In First National Bank of Arcadia v. Savarese, supra, Nellie Savarese filed suit to reform a deed erroneously entered in the name of her husband, John Savarese. She sought to enjoin the Sarasota County Sheriff from selling the property in execution of a judgment held by the First National Bank of Arcadia against her husband. The lower court reformed the deed and entered judgment in favor of Nellie Savarese. The Florida Supreme Court affirmed as there was no showing that the First National Bank of Arcadia had extended credit to John Savarese in reliance on the fact that title to the property on which it levied was held by John Savarese at the time the bank extended credit. The Court held that the objective state of the record

may operate as an estoppel, where persons without actual knowledge and without circumstances to put them upon inquiry reasonably may have taken substantial steps relying upon the record, and those who by their conduct or neglect in permitting the record to mislead others must bear any consequent loss rather than the one who in good faith may have acted with reference to the record as being in accord with actual facts.
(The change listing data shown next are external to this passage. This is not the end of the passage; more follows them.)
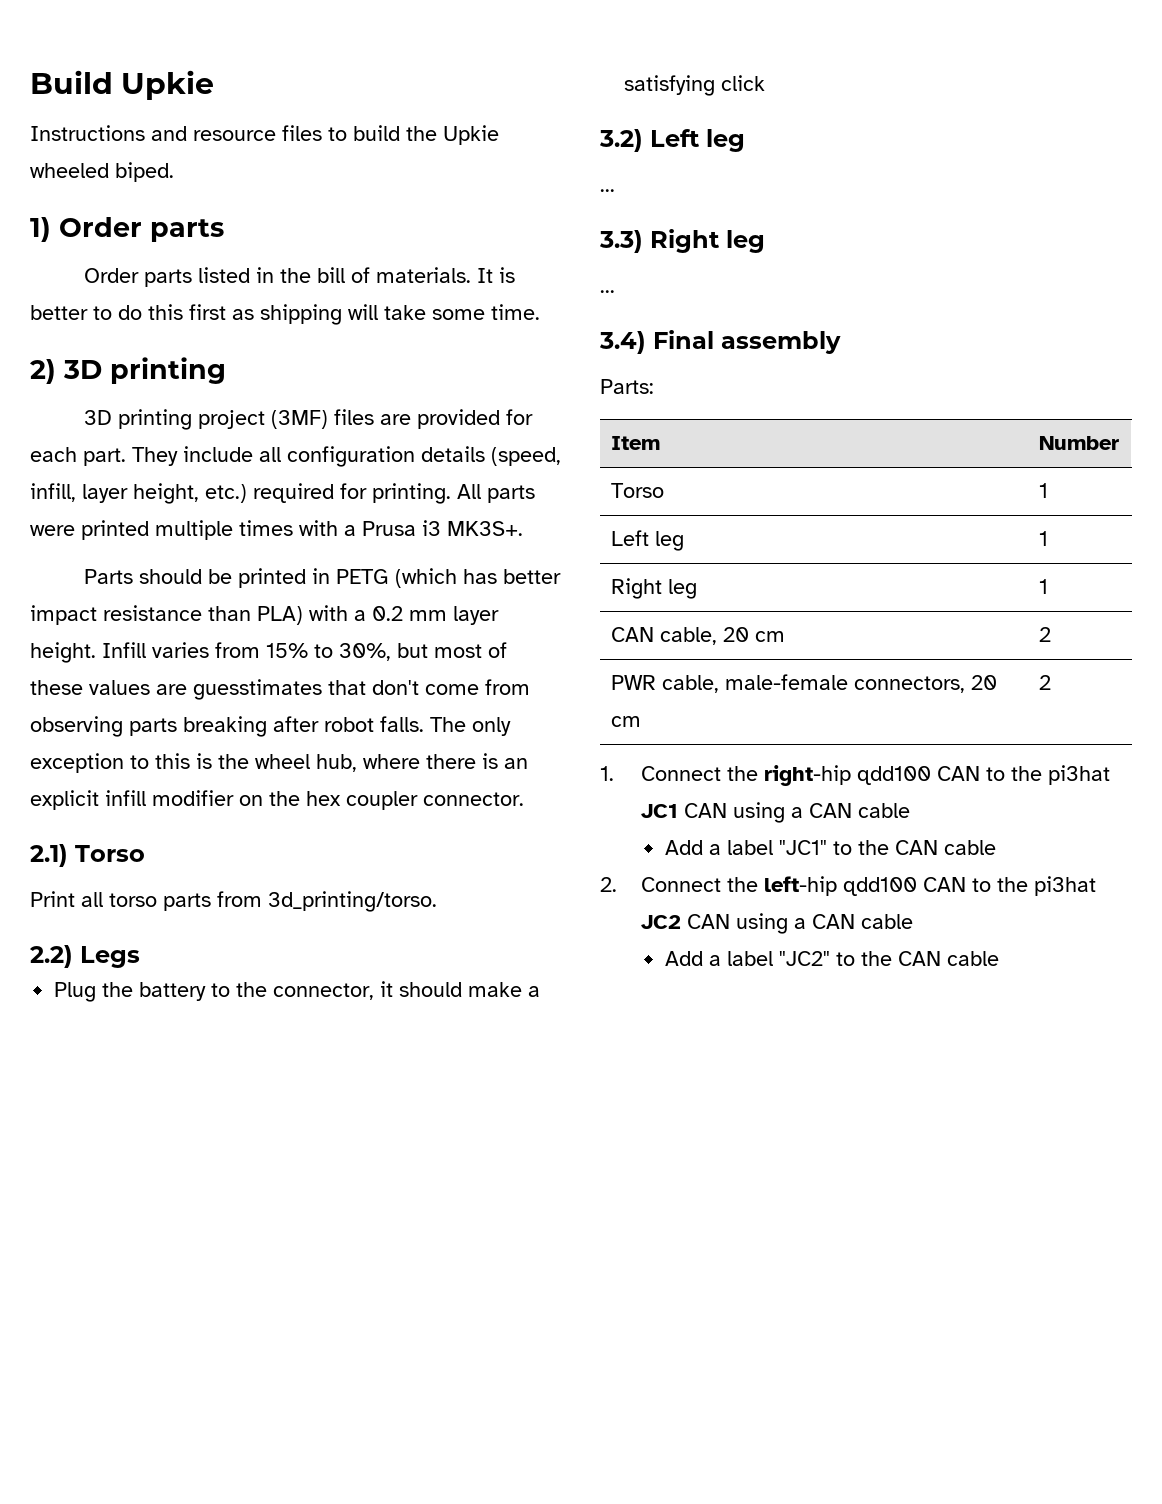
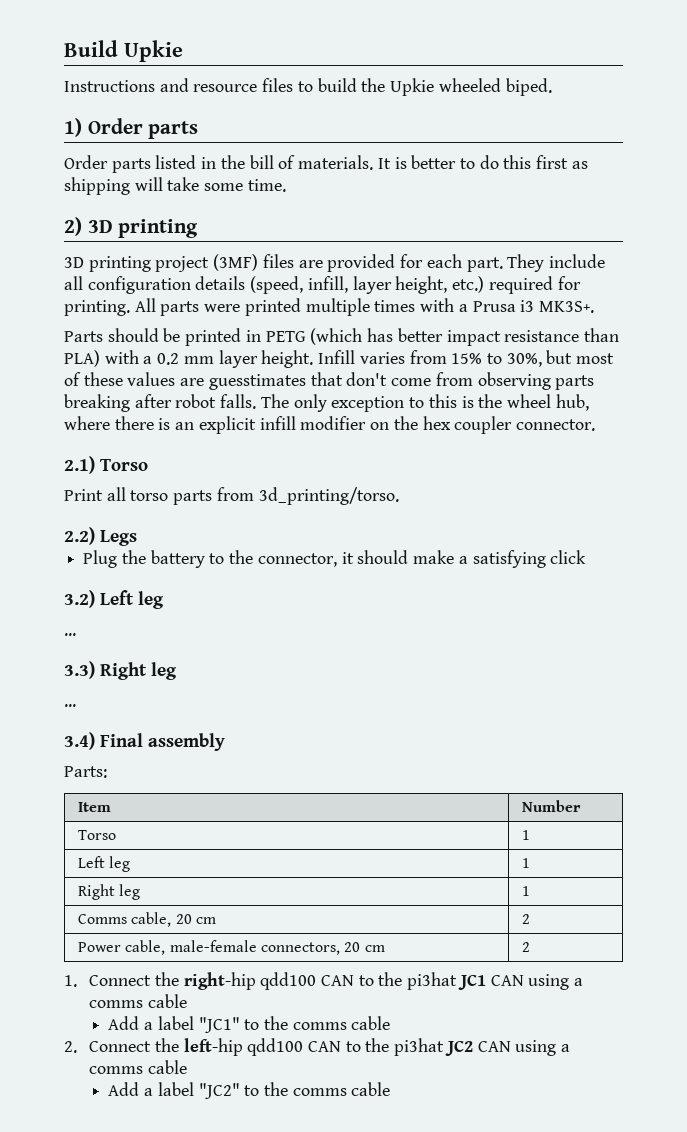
- CAN cable, 20 cm | 2
+ Comms cable, 20 cm | 2
- PWR cable, male-female connectors, 20 cm | 2
+ Power cable, male-female connectors, 20 cm | 2
- 1. Connect the right-hip qdd100 CAN to the pi3hat JC1 CAN using a CAN cable
+ 1. Connect the right-hip qdd100 CAN to the pi3hat JC1 CAN using a comms cable
- Add a label "JC1" to the CAN cable
+ Add a label "JC1" to the comms cable
- 2. Connect the left-hip qdd100 CAN to the pi3hat JC2 CAN using a CAN cable
+ 2. Connect the left-hip qdd100 CAN to the pi3hat JC2 CAN using a comms cable
- Add a label "JC2" to the CAN cable
+ Add a label "JC2" to the comms cable

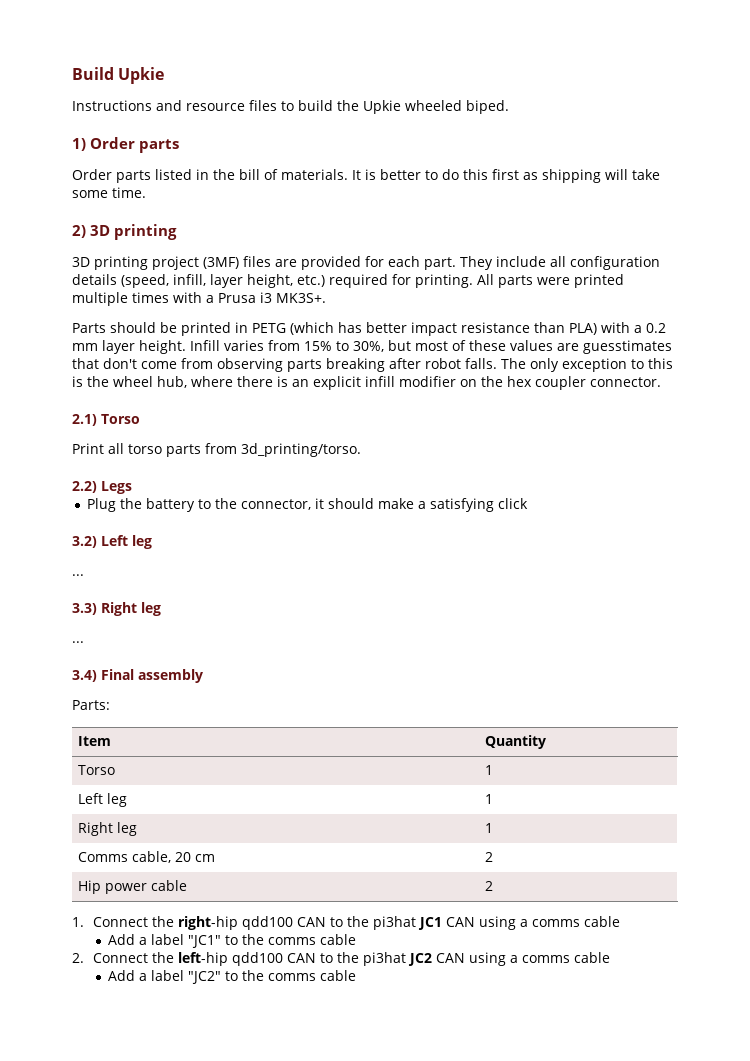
- Item | Number
+ Item | Quantity
- Power cable, male-female connectors, 20 cm | 2
+ Hip power cable | 2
Id. at 503, citing Hunter v. State Bank of Florida, 65 Fla. 202, 61 So. 497, 499 (1913). The Court explains that "a distinction is generally drawn between a judgment creditor who extended credit and acquired judgment on the faith of the title to certain property being at the time of the extension of credit in the judgment debtor and a judgment creditor who extended credit without any such reliance." Id. at 504.

Despite Judge Sauls' conclusion to the contrary, this court does not find the Florida case law to be hopelessly irreconcilable. It is apparently still possible in Florida to reform a deed against a judicial lien creditor, without notice, who fails to rely on the record. See Chatlos v. McPherson, 95 So.2d 506 (Fla.1957); Hull v. Maryland Casualty Co., 79 So.2d 517 (Fla.1954); Michaels v. Albert Pick & Co., 30 So.2d 498 (Fla.1947); Arundel Debenture Corporation v. Le Blond, 190 So. 765 (Fla.1939); Laganke v. Sutter, 187 So. 586 (Fla.1939); First National Bank of Arcadia v. Savarese, 134 So. 501 (Fla.1931). See also Bank of Marin v. England, 385 U.S. 99, 87 S.Ct. 274, 17 L.Ed.2d 197 (1966); Zartman v. First National Bank of Waterloo, 216 U.S. 134, 30 S.Ct. 368, 54 L.Ed. 418 (1910). The Bankruptcy Court cites a number of Florida cases both before and after Savarese for the proposition that Savarese is bad law. This court's reading of those cases does not lead it to the same conclusion. The cases of Lusk v....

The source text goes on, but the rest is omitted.